The app library remains a key strength of the iPad line-up, and shouldn't be taken for granted on this smaller iPad – especially as on that sharper screen everything looks colorful and pleasant.
This will come as no surprise, but it would have been mega if Apple has decided to throw 3D Touch onto this device. The mini 4 has the ability to run it (in terms of screen clarity), and while I understand that the brand wants to hold some toys back to make the next iPad mini impressive, there could have been something better here.
The split-screen option doesn't quite work on the cramped screen, but that's a decent optional extra rather than a key function, so it's hard to see that as a massive negative.
Using the Apple A8 chipset seems to have improved the battery life, but it leaves the actual performance of the slate a little behind the rest of the range.
It's not a big deal day to day, and it's clearly been done to keep the cost down, but were the mini 4 to have the newer chip it would have been a more compelling purchase by far.
The iPad Mini 4 is going to be an underground hit for Apple.

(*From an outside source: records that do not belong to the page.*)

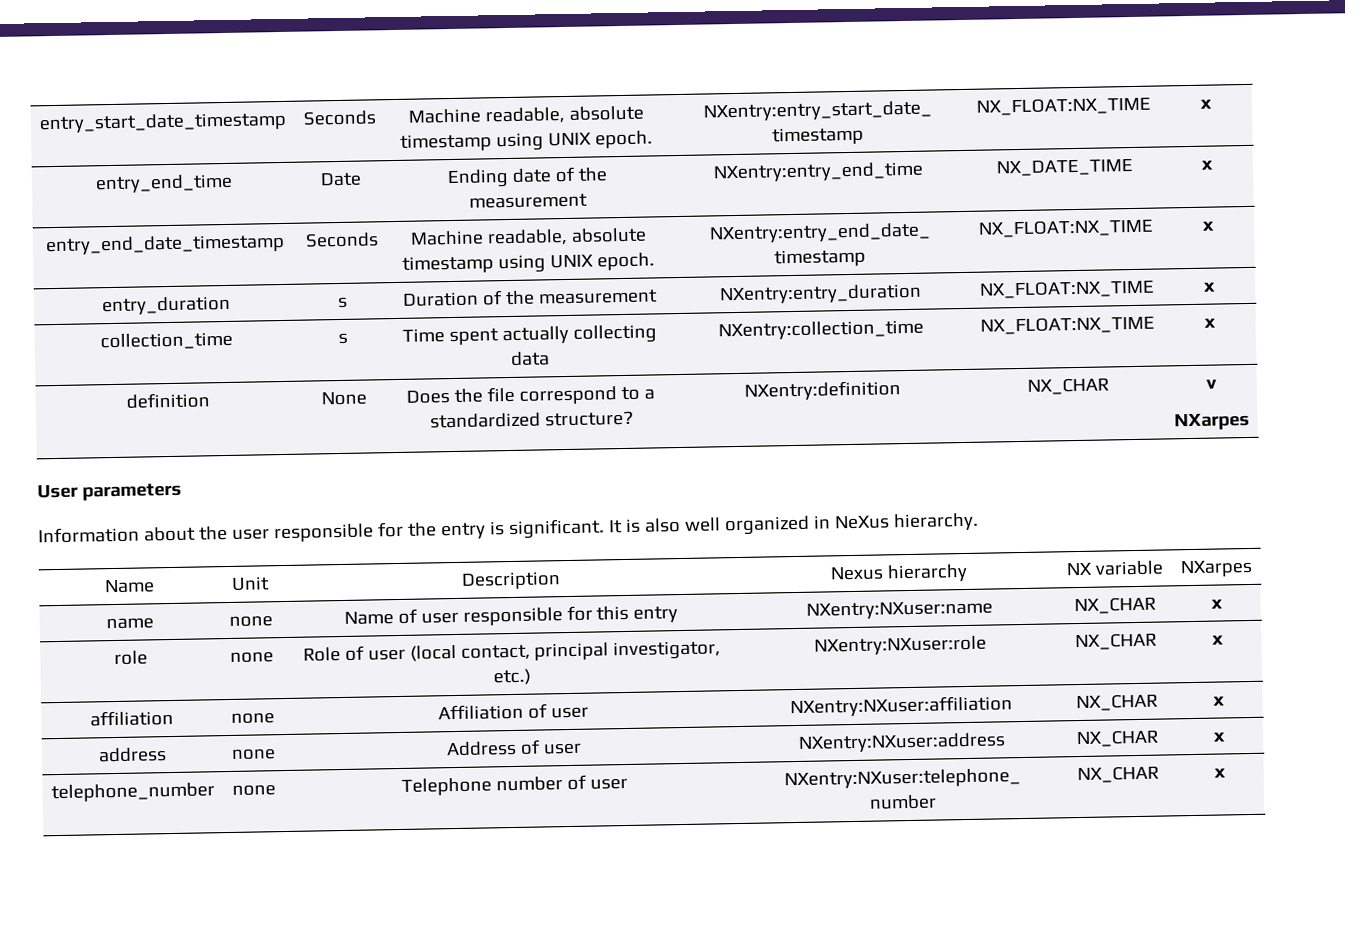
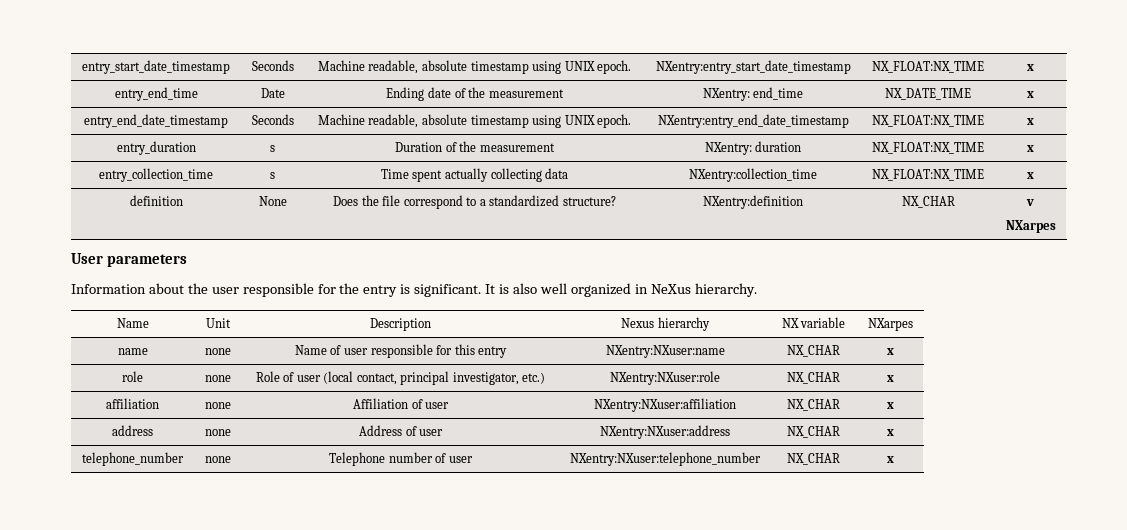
- entry_end_time | Date | Ending date of the measurement | NXentry:entry_end_time | NX_DATE_TIME | x
+ entry_end_time | Date | Ending date of the measurement | NXentry: end_time | NX_DATE_TIME | x
- entry_duration | s | Duration of the measurement | NXentry:entry_duration | NX_FLOAT:NX_TIME | x
- collection_time | s | Time spent actually collecting data | NXentry:collection_time | NX_FLOAT:NX_TIME | x
+ entry_duration | s | Duration of the measurement | NXentry: duration | NX_FLOAT:NX_TIME | x
+ entry_collection_time | s | Time spent actually collecting data | NXentry:collection_time | NX_FLOAT:NX_TIME | x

While the Mini 3 was woefully disappointing (coming with literally just Touch ID and a new color as upgrades over the mini 2), there's a real step forward here.
The mini 4 should have been launched earlier, and could have helped to reduce the slowdown in tablet interest we've seen recently. I'm still not convinced that tablets will mimic phones in terms of sales in the future, but better hardware and an upgraded design will at least help in this respect.
The little things that irk Android fans remain of course – using iTunes to transfer anything across is still a slight hindrance, but it's manageable, and it's not as onerous as it used to be thanks to the changes in the operating system that enable you to do such things wirelessly.
Apple did the iPad mini 4 a disservice by launching it so discreetly. It's a powerful, compact device that doesn't cost a huge amount – combine that with Apple's App Store library, and you've got something very impressive.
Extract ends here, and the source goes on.